Les férus de politique américaine connaissent Roy Cohn. Dans les années 1950, l'avocat new-yorkais a été le bras droit du sénateur Joseph McCarthy durant sa chasse aux communistes, un des chapitres les plus sombres de l'histoire des États-Unis.

Après la chute de McCarthy, Cohn est retourné à New York, où il a notamment représenté le père de Donald Trump avant de prendre son fils sous son aile. En 1979, Donald Trump a fait le commentaire suivant sur Cohn, qui a également eu nombre de mafieux parmi sa clientèle : «Si vous avez besoin de quelqu'un qui peut devenir vicieux contre vos opposants, vous faites appel à Roy.»

Tout ça pour dire que Donald Trump semble s'ennuyer de Roy Cohn, décédé en 1986 du sida (après avoir vécu son homosexualité en secret tout en dénonçant publiquement l'homosexualité). Selon un article du New York Times publié hier soir, le président a exprimé sa frustration à l'endroit de son ministre de la Justice, Jeff Sessions, en déclarant : «Où est mon Roy Cohn?»

Donald Trump a posé cette question après avoir appris que Jeff Sessions avait l'intention de se récuser de l'enquête sur l'affaire russe. Selon le Times, il a demandé au conseiller juridique de la Maison-Blanche, Donald McGahn, de convaincre son ministre de la Justice de ne pas aller de l'avant avec son projet.

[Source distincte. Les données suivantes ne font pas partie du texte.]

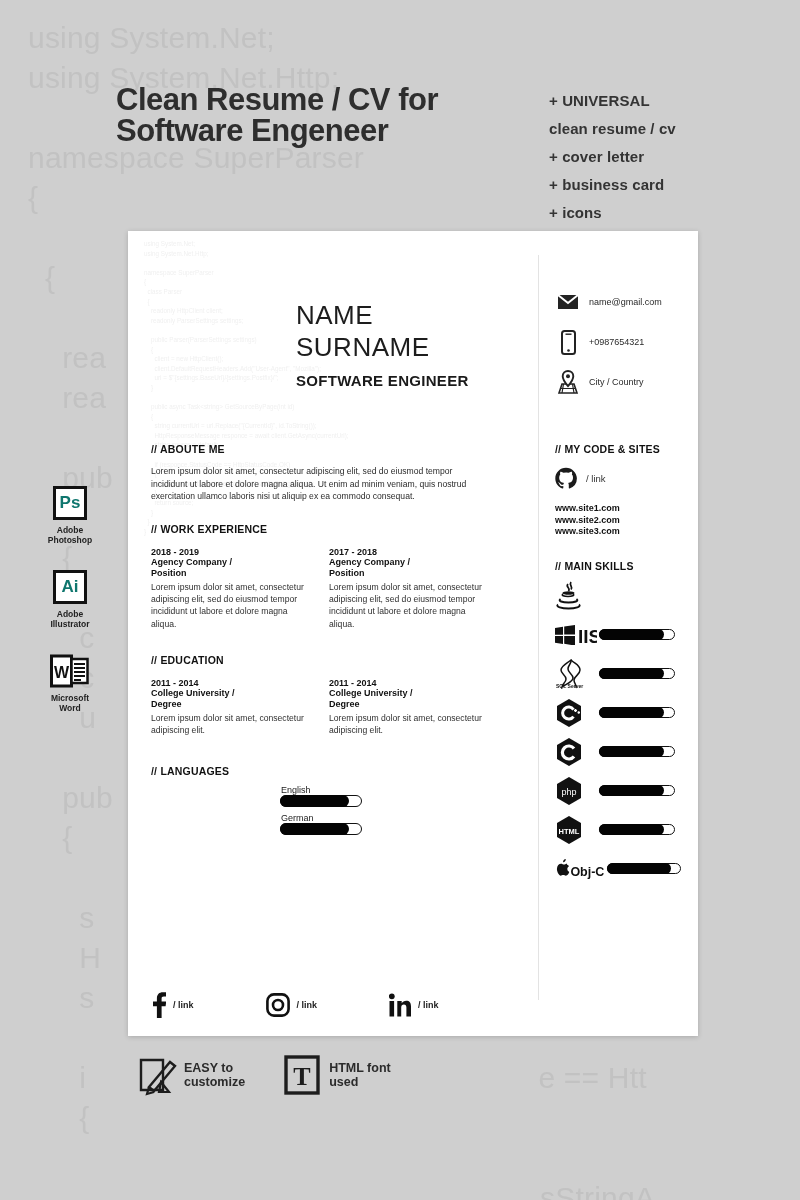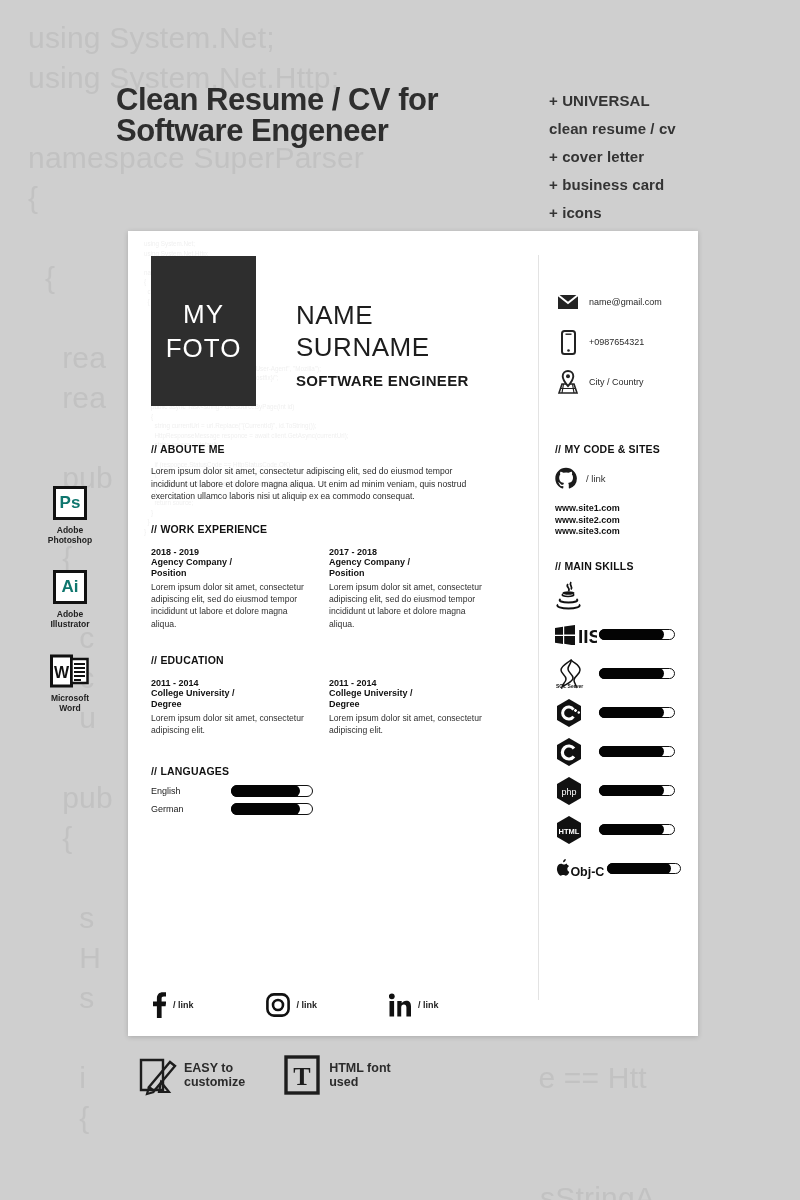--- a/index.html
+++ b/index.html
@@ -89,21 +89,21 @@
   .col-left { position: absolute; left: 23px; top: 212px; width: 340px; }
   .body-tx { font-size: 8.6px; line-height: 12.6px; color: #2c2c2c; }
   .lorem { margin-top: 10px; }
 
   .two { display: flex; gap: 18px; margin-top: 12px; }
   .two > div { width: 160px; }
   .yr { font-size: 9px; font-weight: bold; color: #111; }
   .org { font-size: 9px; font-weight: bold; color: #111; line-height: 11.5px; }
   .desc { font-size: 8.6px; line-height: 12.3px; color: #303030; margin-top: 1px; }
 
-  .lang-row { display: flex; align-items: center; margin-top: 6px; }
+  .lang-row { display: flex; align-items: center; margin-top: 6px; flex-direction: column; }
   .lang-name { width: 80px; font-size: 9px; color: #222; }
 
   .bar { position: relative; width: 76px; height: 11px; }
   .bar .track {
     position: absolute; inset: 0;
     border: 1.2px solid #111; border-radius: 6px; background: #fff;
   }
   .bar .fill {
     position: absolute; left: 0; top: 0; bottom: 0;
     background: #040404; border-radius: 6px;
@@ -254,24 +254,20 @@
         source = await responce.Content.ReadAsStringAsync();
       }
       return source;
     }
   }
 }</div>
     <div class="card-inner">
 
       <div class="vline"></div>
 
-      <div class="photo">
-        <span>MY</span>
-        <span>FOTO</span>
-      </div>
 
       <div class="name-block">
         <div class="nm">NAME</div>
         <div class="nm">SURNAME</div>
         <div class="role">SOFTWARE ENGINEER</div>
       </div>
 
       <div class="contacts">
         <div class="crow">
           <span class="ic">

McGahn n'a pas insisté après que Sessions lui a expliqué qu'il ne faisait que suivre les recommandations des avocats de son ministère.

Mais Donald Trump n'a jamais décoléré. Il soutient qu'il mérite la même protection et la même loyauté que des ministre de la justice d'une autre époque, en l'occurrence Robert Kennedy et Eric Holder, avaient respectivement offert selon lui à John Kennedy et à Barack Obama.

Le lobbying de McGahn auprès de Sessions fait partie des épisodes potentiellement importants que le procureur spécial Robert Mueller a découverts au cours de son enquête sur l'affaire russe. Mueller tente notamment de déterminer si Trump a commis une entrave à la justice au cours des premiers mois de sa présidence.

L'article du Times contient d'autres révélations, dont une accusation plutôt sérieuse concernant Jeff Sessions. Selon son auteur, Michael Schmidt, un adjoint du ministre de la Justice a demandé à un employé bien placé au Congrès s'il possédait des informations compromettantes concernant James Comey susceptibles d'être publiées sur une base quotidienne. Le directeur du FBI a été congédié quatre jours après cette demande.

Le ministère de la Justice a nié l'existence d'une telle demande.

Autre révélation : Mueller possède des notes manuscrites de Reince Priebus, ex-chef de cabinet de la Maison-Blanche, prouvant que le président a bel et bien demandé à Comey de dire publiquement qu'il ne faisait pas l'objet d'une enquête.

Le Times affirme par ailleurs qu'un avocat de la Maison-Blanche a menti au président en affirmant qu'il n'avait pas le pouvoir de limoger le directeur du FBI. De toute évidence, Donald Trump a fini par découvrir qu'il n'en était rien.

«Où est mon Roi Cohn?» a-t-il peut-être dès lors pensé.

P.S. : Qui sait, Jeff Sessions a peut-être fini par comprendre le message de Donald Trump. Selon cet article du New York Times, des agents du FBI ont s'intéressent de nouveau à la Fondation Clinton. Ce début d'investigation fait suite aux appels répétés de Donald Trump et de républicains du Congrès, qui accusent Hillary Clinton d'avoir fait des faveurs aux donateurs de la fondation de son mari.

La fondation a toujours nié ces accusations et des procureurs et agents fédéraux ont mis un terme à leur enquête sur cette question en 2016.